Derwent Park is predominantly a light commercial and industrial area, historically and contemporarily home to major manufacturing industries.

==History==
Derwent Park was gazetted as a locality in 1961. The name is derived from a property established in the area about 1820.

==Industry and Manufacturing==
Derwent Park has played a significant role in Tasmania’s manufacturing sector. The area was historically home to the Small Arms Ammunition Factory's Ammunition Factory Derwent Park, Sanitarium Health Foods, and Sheridan, a textile manufacturer producing high-quality bedding and home textiles. Sheridan operated in Derwent Park for several decades, contributing to the local economy and employment.

In contemporary times, Derwent Park remains a hub for industrial activities. The shipbuilder Incat operates at Prince of Wales Bay, adjacent to Derwent Park, and is globally recognised for its innovative wave-piercing catamarans.
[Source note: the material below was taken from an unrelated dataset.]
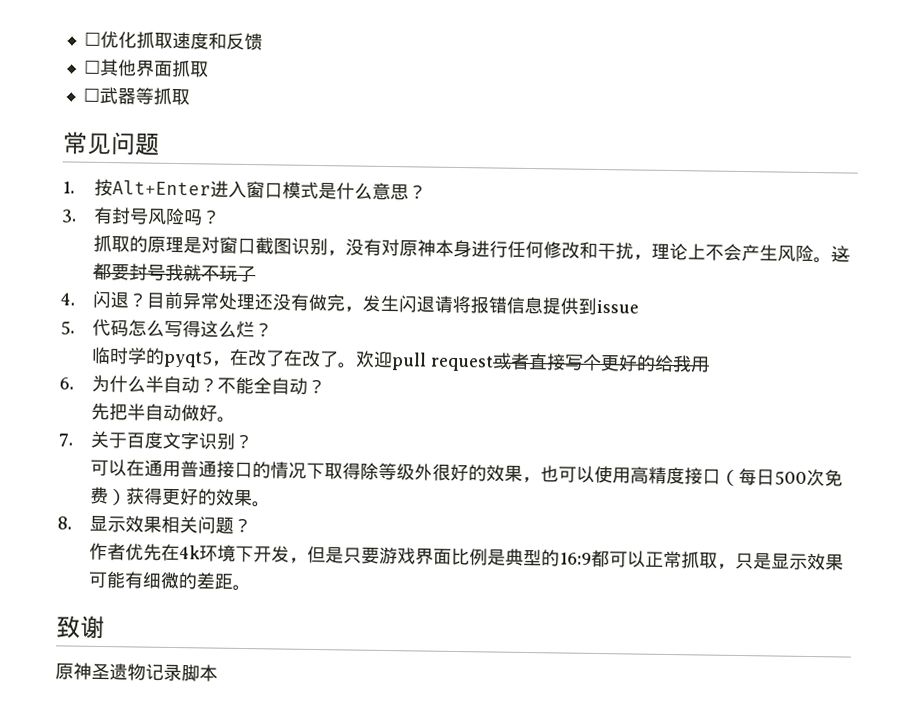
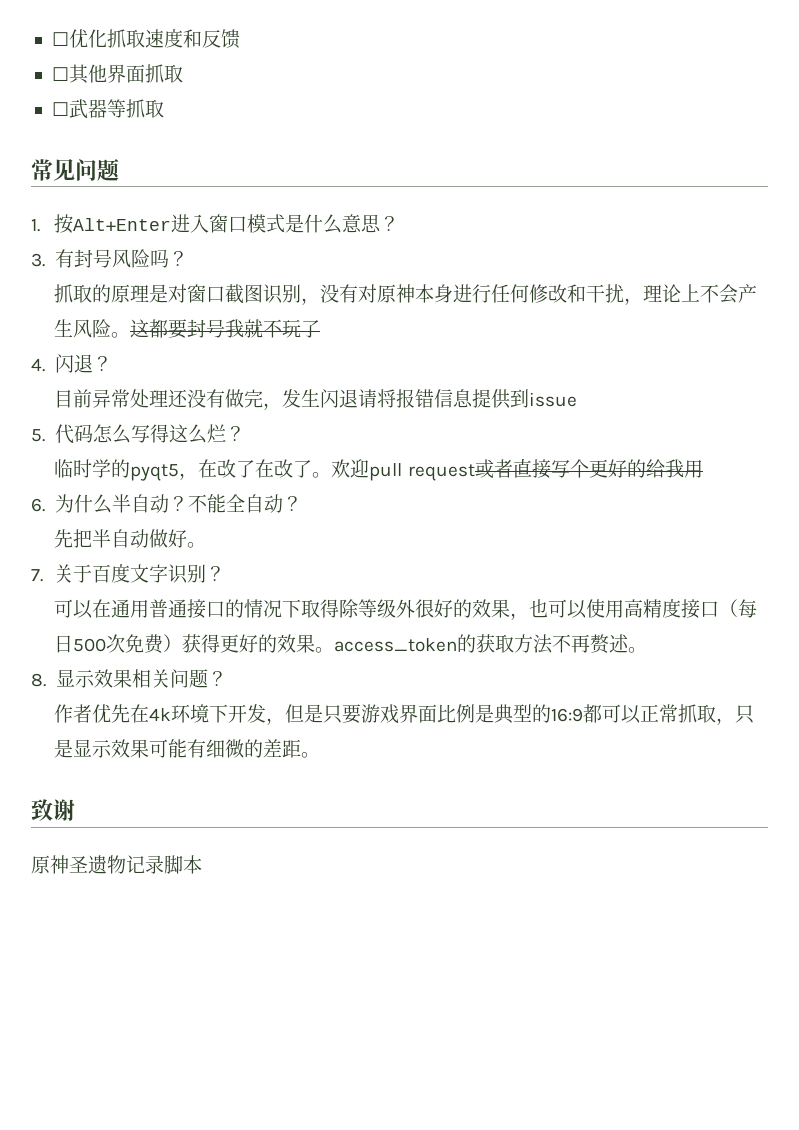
(147, 300) none -> (112, 363) //
(271, 504) none -> [334,634,648,654] access_token的获取方法不再赘述。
The company has built high-speed ferries and naval vessels that serve international and domestic markets, cementing Tasmania’s reputation as a leader in maritime engineering.

Other significant industrial operations in the area include advanced manufacturing, food processing, and logistics businesses that continue to support employment and economic growth.

===Smelter contamination===
The Risdon Zinc Works (trading as Nyrstar Hobart) at nearby Lutana, which has been in operation since 1917, continues to produce heavy metal contaminants affecting the air, land and estuary waters surrounding Greater Hobart.

Drawing from data compiled in the National Pollutant Inventory, a report by the Australian Conservation Foundation placed Hobart at number six among Australia's most polluted cities in 2018. The data identified medium levels of air pollution in postcodes 7009 (Derwent Park, Lutana, Moonah, West Moonah) and 7010 (Glenorchy, Rosetta, Montrose, Goodwood, Dowsing Point) with average air contaminant readings of 40% (nitric oxide (NO) and nitrogen dioxide (NO_{2})), and sulfur dioxide (SO_{2}) contributing 57% of airborne emissions.

==Geography==
The waters of the River Derwent and Prince of Wales Bay form the northern boundary.

==Road infrastructure==
National Route 1 (Brooker Highway) runs through from north-west to south-east.